Prompt: Using the records below, report how many lines hold "Updates", with no extra text.

[Revision comparison data]
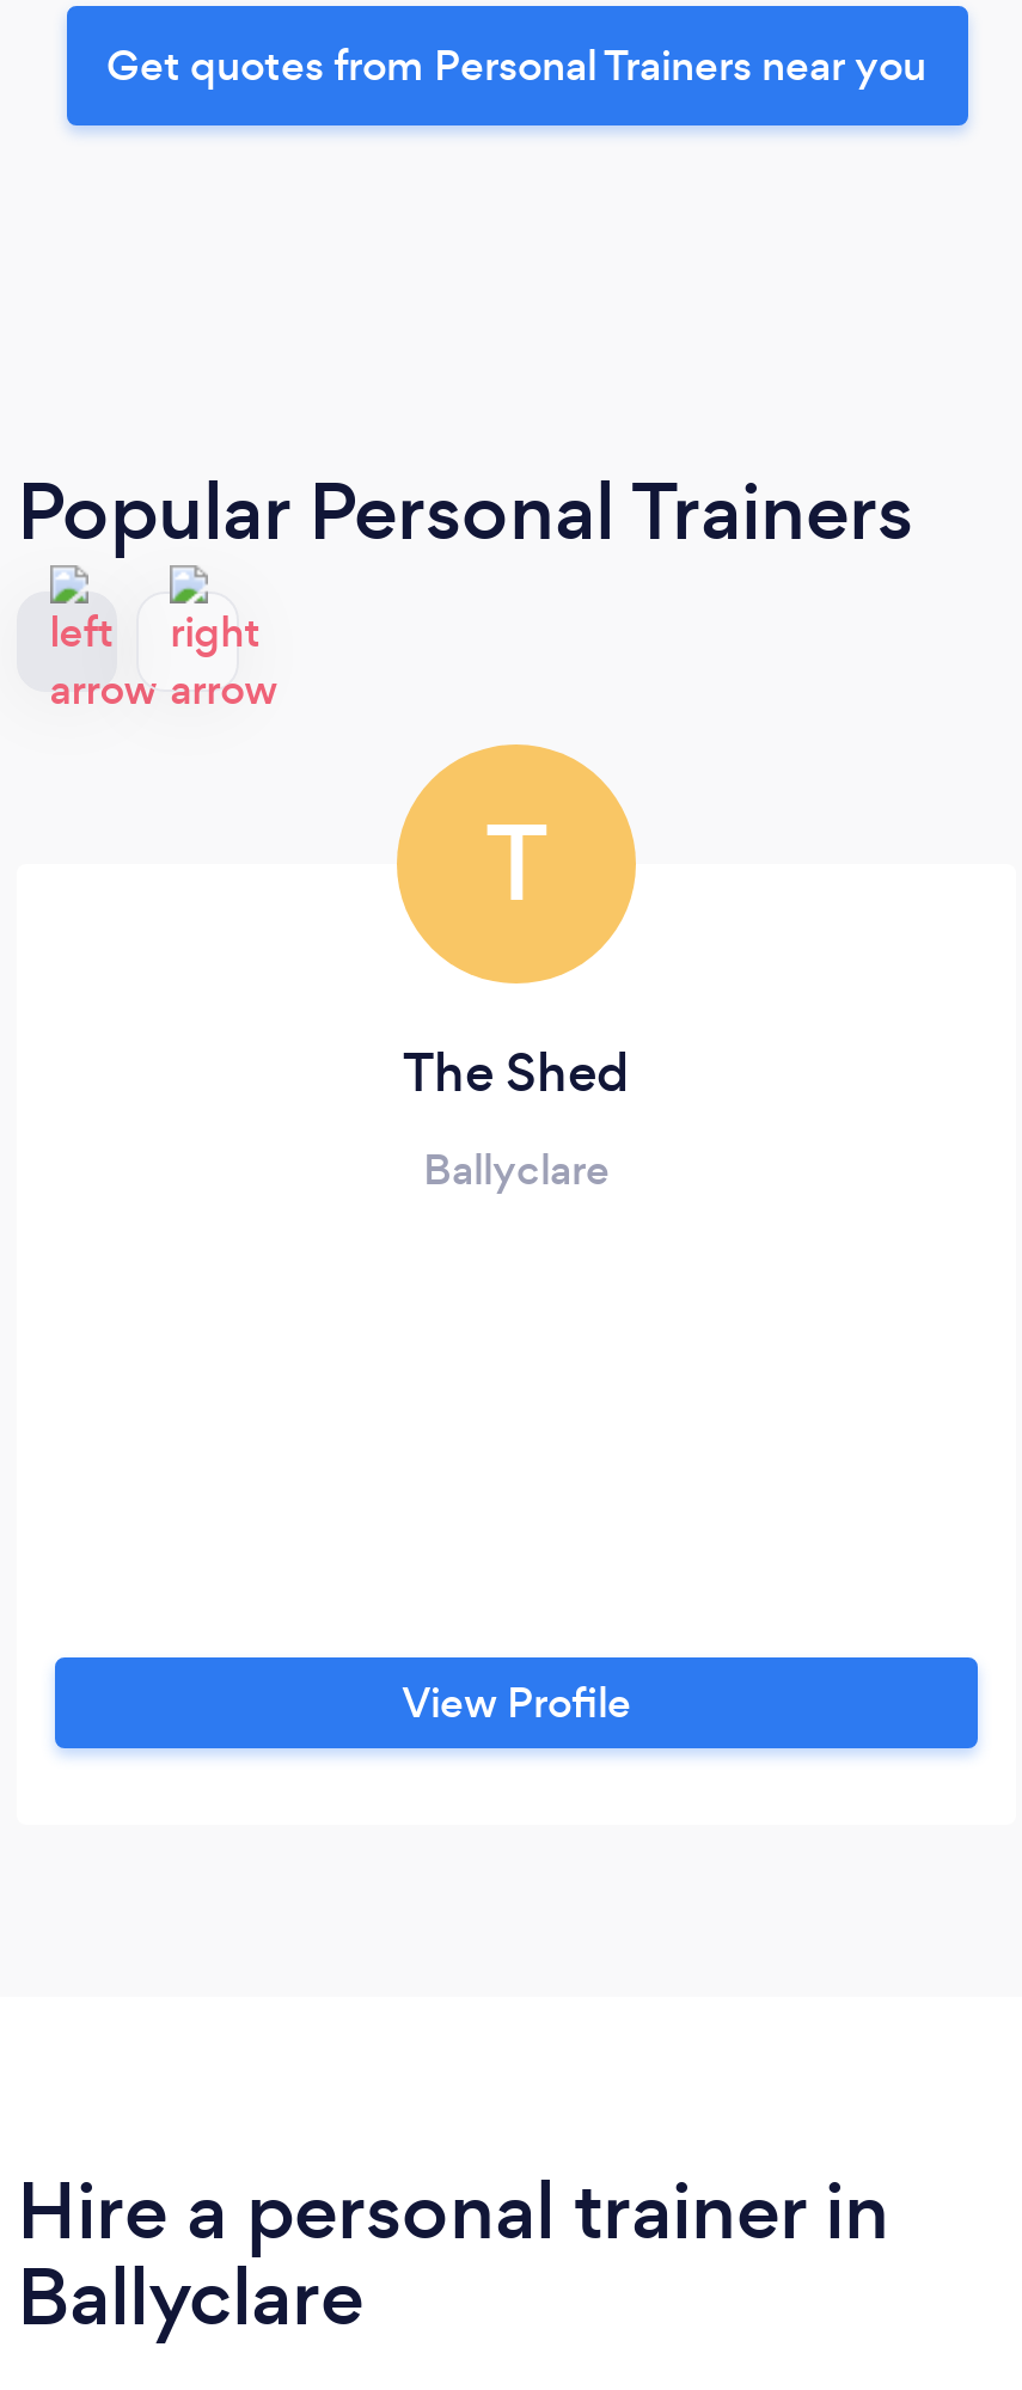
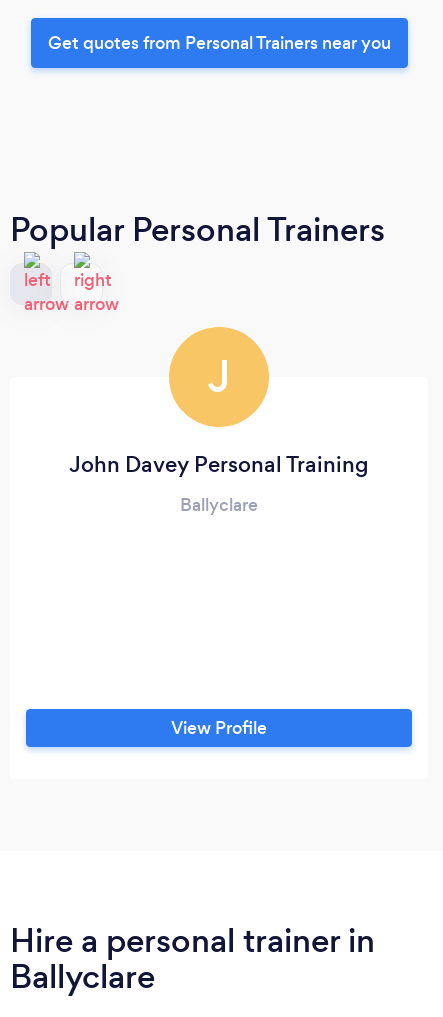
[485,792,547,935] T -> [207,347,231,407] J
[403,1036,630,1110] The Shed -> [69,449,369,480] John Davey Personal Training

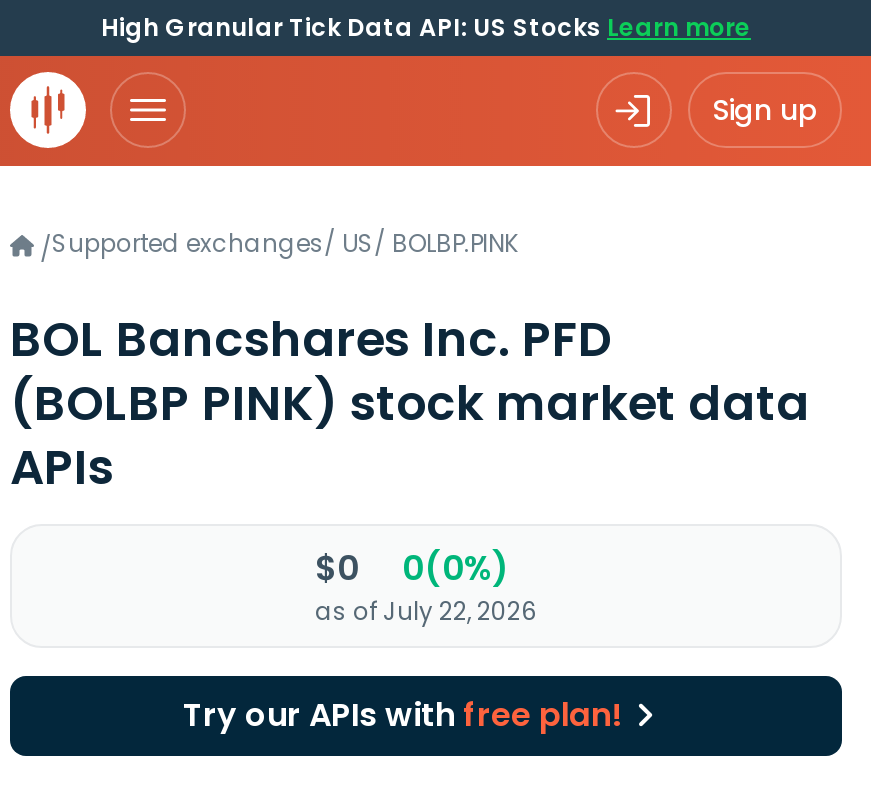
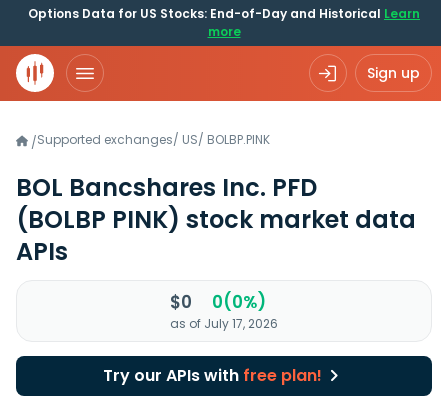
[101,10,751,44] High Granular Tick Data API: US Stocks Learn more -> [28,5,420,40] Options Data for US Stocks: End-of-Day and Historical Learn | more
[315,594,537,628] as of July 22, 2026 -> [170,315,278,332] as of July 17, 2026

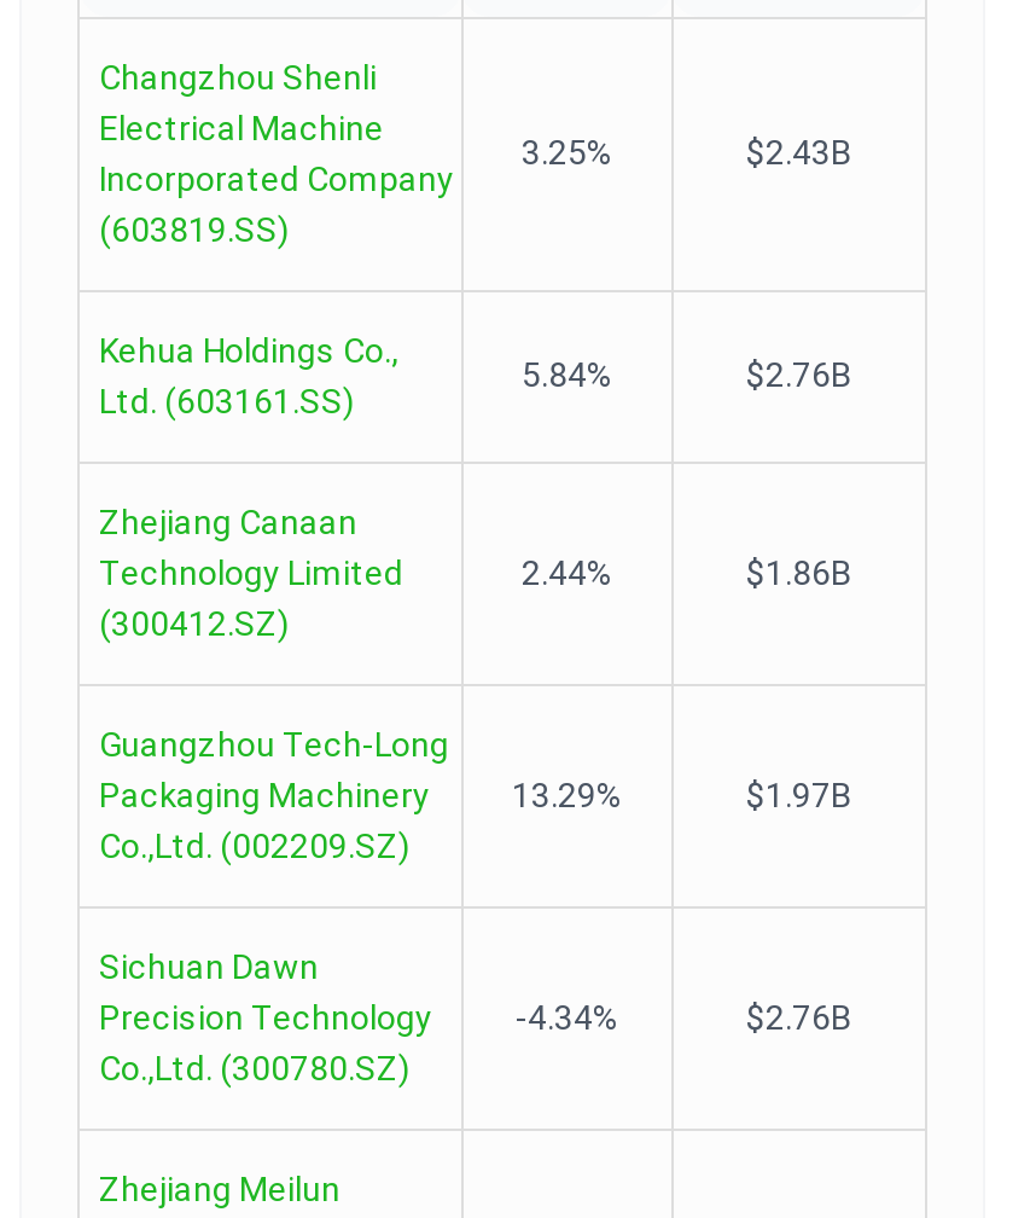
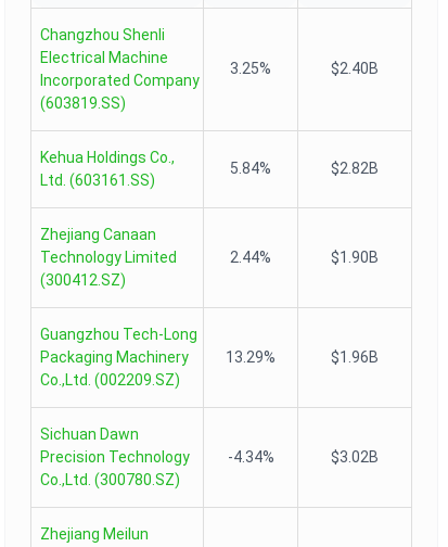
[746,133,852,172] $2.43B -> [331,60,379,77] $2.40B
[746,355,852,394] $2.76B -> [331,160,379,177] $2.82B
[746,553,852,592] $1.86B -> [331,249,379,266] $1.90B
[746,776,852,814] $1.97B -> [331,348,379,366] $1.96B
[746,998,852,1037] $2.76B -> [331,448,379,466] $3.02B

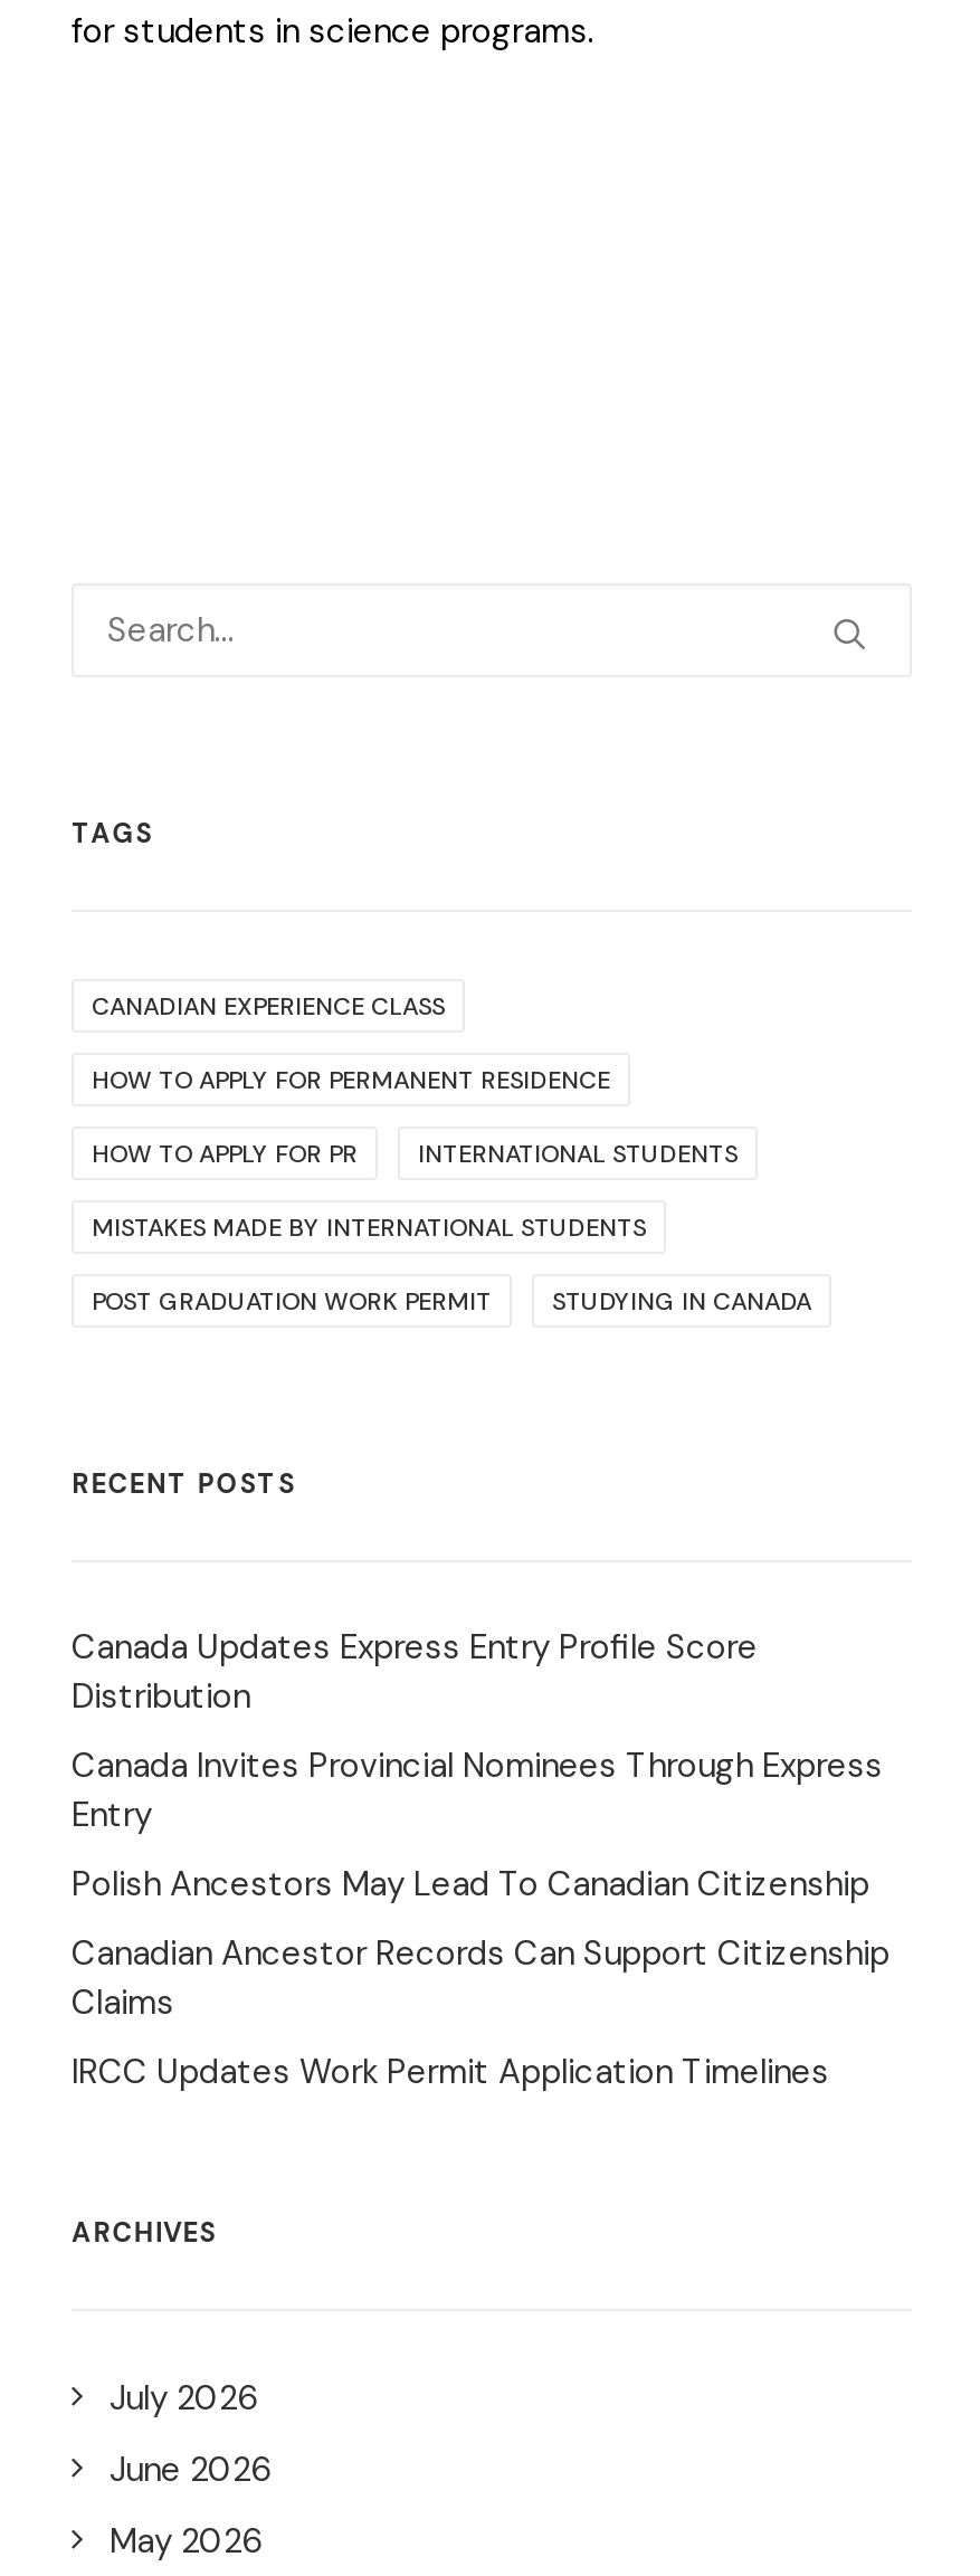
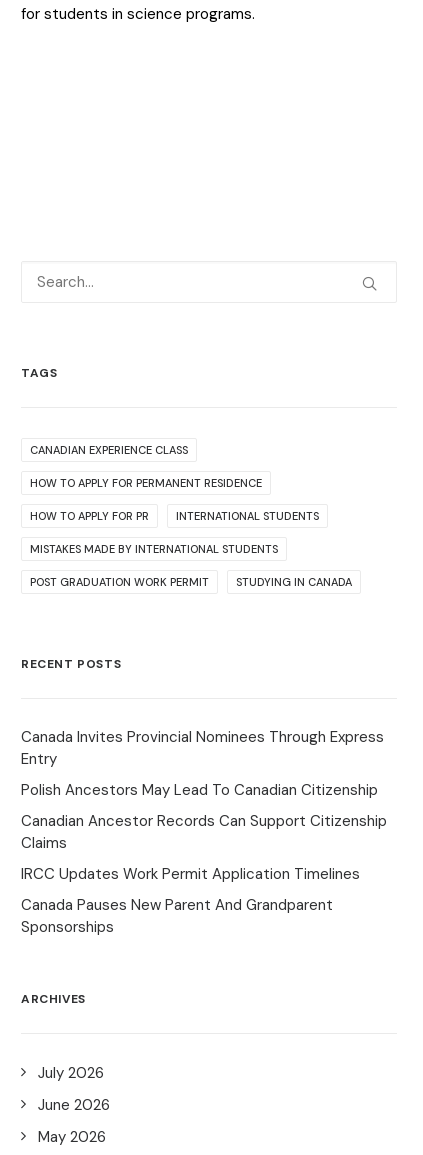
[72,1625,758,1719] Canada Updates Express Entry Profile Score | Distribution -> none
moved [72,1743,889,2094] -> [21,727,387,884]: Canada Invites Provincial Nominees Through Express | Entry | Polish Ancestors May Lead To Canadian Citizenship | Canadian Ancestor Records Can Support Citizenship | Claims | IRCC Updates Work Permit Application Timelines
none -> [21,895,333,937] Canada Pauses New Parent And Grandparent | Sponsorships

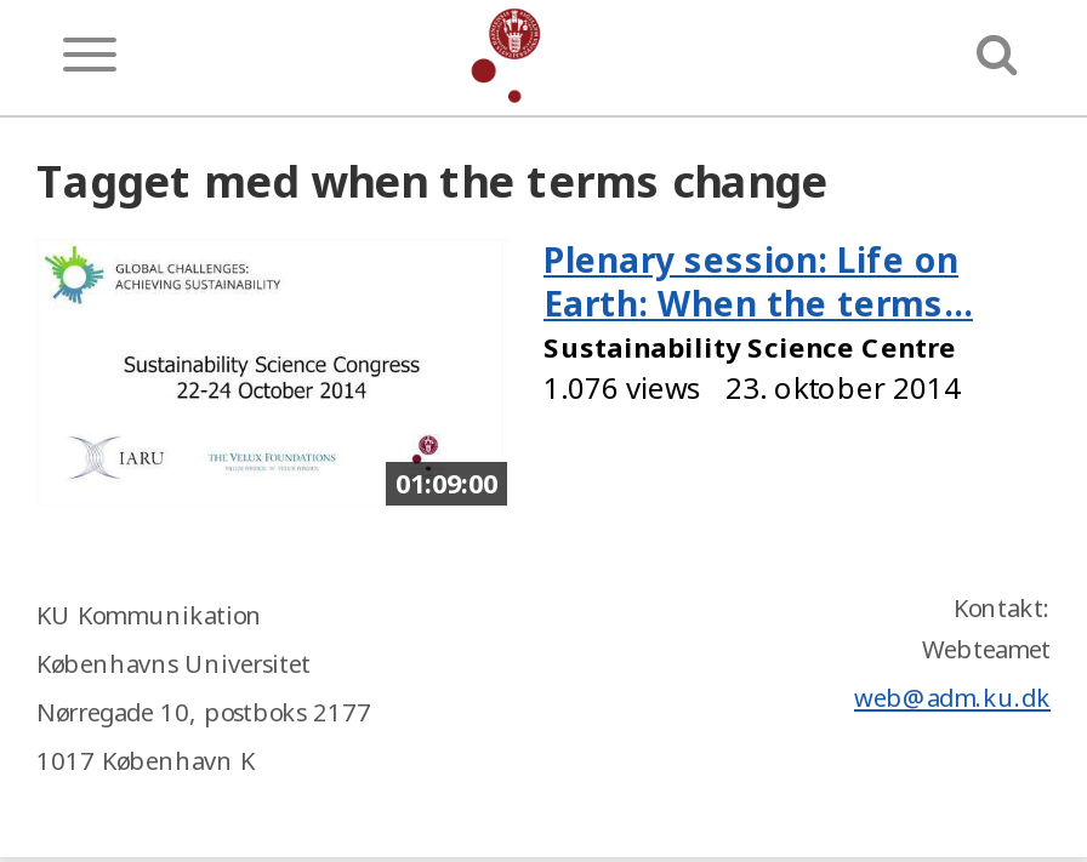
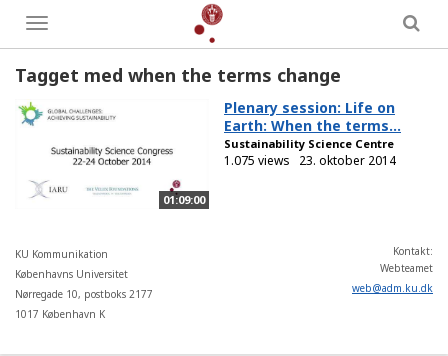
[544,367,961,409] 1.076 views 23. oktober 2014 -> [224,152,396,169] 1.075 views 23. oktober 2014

Exercise response: 2